◆ What the task requires: Word for word, print each record, dropping any image it holds.

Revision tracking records
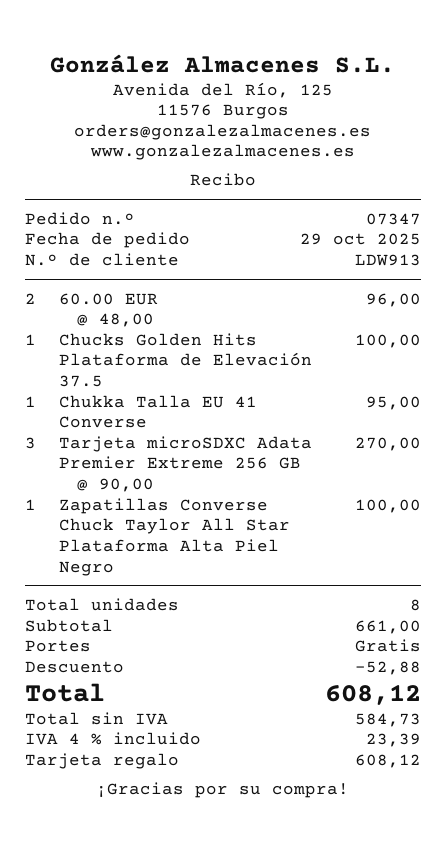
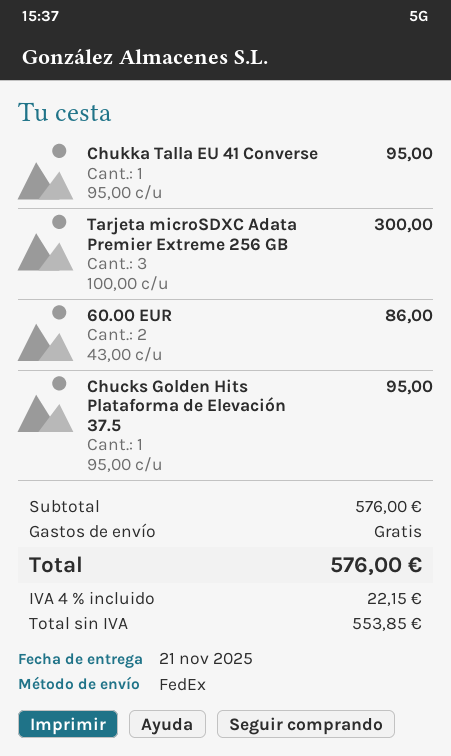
60.00 EUR: 2 x 48.00 = 96.00 -> 2 x 43.00 = 86.00
Chucks Golden Hits Plataforma de Elevación 37.5: 1 x 100.00 = 100.00 -> 1 x 95.00 = 95.00
Tarjeta microSDXC Adata Premier Extreme 256 GB: 3 x 90.00 = 270.00 -> 3 x 100.00 = 300.00
Zapatillas Converse Chuck Taylor All Star Plataforma Alta Piel Negro: 1 x 100.00 = 100.00 -> none
subtotal: 661.00 -> 576.00
discount: 52.88 -> none
net: 584.73 -> 553.85
tax: 4% = 23.39 -> 4% = 22.15
total: 608.12 -> 576.00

◆ Output for this task:
60.00 EUR: 2 x 48.00 = 96.00 -> 2 x 43.00 = 86.00
Chucks Golden Hits Plataforma de Elevación 37.5: 1 x 100.00 = 100.00 -> 1 x 95.00 = 95.00
Tarjeta microSDXC Adata Premier Extreme 256 GB: 3 x 90.00 = 270.00 -> 3 x 100.00 = 300.00
Zapatillas Converse Chuck Taylor All Star Plataforma Alta Piel Negro: 1 x 100.00 = 100.00 -> none
subtotal: 661.00 -> 576.00
discount: 52.88 -> none
net: 584.73 -> 553.85
tax: 4% = 23.39 -> 4% = 22.15
total: 608.12 -> 576.00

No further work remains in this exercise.